The best way to contact me is probably by email. Please use your cs account when sending me email, and start your subject line with "". Send messages in plain text, without attachments.
- (Feb 23) We will be in room 354 of the Lumbers building for the presentations on Wednesday (1pm to 3pm).
- (Feb 22) We will be in room 2002 of the CSE building for the presentations on Tuesday (10 am to noon).
- (Feb 10) I have to cancel my office hour today. I will be available tomorrow afternoon if you want to come ask questions. (Or you can send me email.)
- (Feb 2) The departmental town hall meeting (mentioned in the announcement below) has been changed to a pizza party on the first floor of the Computer Science and Engineering Building (near the computer labs) at noon on Thursday, Feb 5.
- (Feb 1)
You are invited to a departmental Town Hall Meeting to welcome you back and to answer questions you might have. It will be on Thursday, Feb 5 at 4:00p.m. in lecture hall B of the Computer Science and Engineering Building. Pizza and pop will be available.
- (Jan 30) Classes will resume on Monday, Feb 2.
- (Jan 26) Classes may be starting up again soon, if Bill 145 receives royal assent. Check the York website for details. The timetable for the return to classes is on this page.
- (Jan 21) I will be at a workshop out of town next week (Jan 26-30), so I won't be holding office hours during that time. I will be reachable by email, however.
- (Jan 5) My regular office hours have now resumed, so the first one of the new year will be Jan 6.
- (Dec 19) I hope you enjoy the holidays. Have a Merry Christmas if you celebrate it, and a happy new year.
- (Dec 19) I will have my usual Friday office hour on Dec 19 at 2p.m. I will also have one on Monday, Dec 22 at 2p.m. After that, the university will close for the holidays, so I will not have office hours until the new year.
- (Dec 10) I will be out of town for a few days. This means that my office hour on Fri, Dec 12 is cancelled and my office hour on Tue, Dec 16 will be postponed to Wednesday Dec 17 at 2p.m. (this time will change to 4:30 p.m. if classes have resumed by the 17th). If classes resume while I am out of town, we will reschedule the Dec 15 class for another day.

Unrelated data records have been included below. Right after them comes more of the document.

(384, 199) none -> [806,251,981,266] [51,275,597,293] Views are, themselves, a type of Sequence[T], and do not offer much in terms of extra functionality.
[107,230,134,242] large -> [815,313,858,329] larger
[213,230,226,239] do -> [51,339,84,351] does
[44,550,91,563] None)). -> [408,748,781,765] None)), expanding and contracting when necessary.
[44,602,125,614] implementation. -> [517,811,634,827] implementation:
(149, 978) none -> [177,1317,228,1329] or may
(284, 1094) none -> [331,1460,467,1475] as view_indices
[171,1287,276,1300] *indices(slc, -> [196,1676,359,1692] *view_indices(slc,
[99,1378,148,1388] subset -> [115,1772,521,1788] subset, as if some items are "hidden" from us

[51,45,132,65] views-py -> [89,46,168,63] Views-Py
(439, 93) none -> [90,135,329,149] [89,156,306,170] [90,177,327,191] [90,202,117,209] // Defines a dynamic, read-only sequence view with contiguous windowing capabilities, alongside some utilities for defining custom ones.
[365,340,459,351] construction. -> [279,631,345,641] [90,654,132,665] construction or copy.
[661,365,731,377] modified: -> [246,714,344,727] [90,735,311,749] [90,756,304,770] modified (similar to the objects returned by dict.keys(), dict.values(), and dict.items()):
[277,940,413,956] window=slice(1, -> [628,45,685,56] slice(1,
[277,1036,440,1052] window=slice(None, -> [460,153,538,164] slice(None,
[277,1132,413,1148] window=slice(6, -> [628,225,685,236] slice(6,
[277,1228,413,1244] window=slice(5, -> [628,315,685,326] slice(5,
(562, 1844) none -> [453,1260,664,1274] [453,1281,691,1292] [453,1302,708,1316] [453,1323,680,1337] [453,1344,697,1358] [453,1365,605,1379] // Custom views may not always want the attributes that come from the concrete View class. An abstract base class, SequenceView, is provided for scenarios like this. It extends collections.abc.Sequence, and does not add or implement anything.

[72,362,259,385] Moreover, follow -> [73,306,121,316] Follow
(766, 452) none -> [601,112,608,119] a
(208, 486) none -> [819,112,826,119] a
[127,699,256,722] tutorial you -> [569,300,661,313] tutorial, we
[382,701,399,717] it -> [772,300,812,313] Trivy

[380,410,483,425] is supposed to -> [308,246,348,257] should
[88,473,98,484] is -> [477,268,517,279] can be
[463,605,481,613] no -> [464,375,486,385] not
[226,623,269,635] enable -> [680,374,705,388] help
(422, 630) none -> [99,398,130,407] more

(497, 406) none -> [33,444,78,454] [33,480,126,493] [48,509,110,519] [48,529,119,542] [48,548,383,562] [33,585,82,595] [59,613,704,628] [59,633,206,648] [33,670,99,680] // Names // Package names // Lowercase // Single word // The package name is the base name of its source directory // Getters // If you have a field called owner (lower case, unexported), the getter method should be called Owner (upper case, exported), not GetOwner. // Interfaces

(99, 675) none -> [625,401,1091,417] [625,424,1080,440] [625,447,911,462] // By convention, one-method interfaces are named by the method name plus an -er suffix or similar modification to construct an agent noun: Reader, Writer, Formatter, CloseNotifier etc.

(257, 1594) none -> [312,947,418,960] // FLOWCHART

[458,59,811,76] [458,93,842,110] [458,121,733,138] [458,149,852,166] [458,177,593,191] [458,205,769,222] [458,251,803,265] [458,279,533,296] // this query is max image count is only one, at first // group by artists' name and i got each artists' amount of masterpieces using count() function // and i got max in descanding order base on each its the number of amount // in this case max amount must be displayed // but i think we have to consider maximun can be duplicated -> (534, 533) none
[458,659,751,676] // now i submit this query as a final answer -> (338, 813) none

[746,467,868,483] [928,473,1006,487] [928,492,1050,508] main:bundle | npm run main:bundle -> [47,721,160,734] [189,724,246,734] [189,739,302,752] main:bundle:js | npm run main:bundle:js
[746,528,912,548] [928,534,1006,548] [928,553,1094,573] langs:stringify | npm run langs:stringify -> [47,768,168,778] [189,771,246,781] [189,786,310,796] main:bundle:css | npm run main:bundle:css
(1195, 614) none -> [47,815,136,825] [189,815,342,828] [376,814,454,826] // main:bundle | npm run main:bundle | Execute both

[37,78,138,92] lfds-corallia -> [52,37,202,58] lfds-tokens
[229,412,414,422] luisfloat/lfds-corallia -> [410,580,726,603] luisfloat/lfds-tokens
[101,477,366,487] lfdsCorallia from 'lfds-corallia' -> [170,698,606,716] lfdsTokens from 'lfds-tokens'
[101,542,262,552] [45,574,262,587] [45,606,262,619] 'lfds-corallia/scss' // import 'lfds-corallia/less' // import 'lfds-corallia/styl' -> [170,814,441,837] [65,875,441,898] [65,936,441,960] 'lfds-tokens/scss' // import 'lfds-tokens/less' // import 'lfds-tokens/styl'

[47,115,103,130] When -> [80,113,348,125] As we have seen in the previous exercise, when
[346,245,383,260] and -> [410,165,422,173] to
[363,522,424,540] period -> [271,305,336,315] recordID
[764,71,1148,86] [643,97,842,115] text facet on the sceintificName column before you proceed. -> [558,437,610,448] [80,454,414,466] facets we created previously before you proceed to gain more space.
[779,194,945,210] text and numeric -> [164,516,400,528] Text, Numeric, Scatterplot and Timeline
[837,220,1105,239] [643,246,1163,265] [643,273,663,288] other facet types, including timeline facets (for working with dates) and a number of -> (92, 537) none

I will try to continue to respond to email while I am away from Toronto.
- (Nov 6) TA's and contract faculty are on strike. The university administration has decided to suspend all classes. So there will not be any 6117 lectures until further notice. A lot of information about the strike is posted at York's "labour dispute toolkit". Check back here too for further announcements.
I am not on strike, so I will continue to hold office hours (although I may change the times of some of them, so check back here), and I am also reachable by email. I may work at home more often during the strike to avoid the hassle of crossing picket lines.
Some deadlines will be postponed as a result of the strike: Homework problem #5 will now be due in the first class when classes resume. Homework problem #6 will now be due in the second class when classes resume. Homework problem #7 will be now due in the fourth class when classes resume. If the strike is prolonged, classes may extend later than originally planned. I'll post further information here when I know it.
I recommend that you use this extra time to work on your assignments and on preparing your presentation.
- (Nov 3) I realized that exercise 5 is harder than I thought. To make it doable, you may assume, without proof, that there is an algorithm that solves binary consensus in the complete graph if n > f+3. I'll also extend the due date for this assignment to Nov 10. (Sorry for the confusion.)
- (Oct 24) Clarifications for exercise 4: In all parts, assume n>4f. In part (a), "correctness" refers to agreement and weak validity. In part (b), "in general" is to contrast (b) with (c). In other words, for part (b) there is no restriction on the inputs.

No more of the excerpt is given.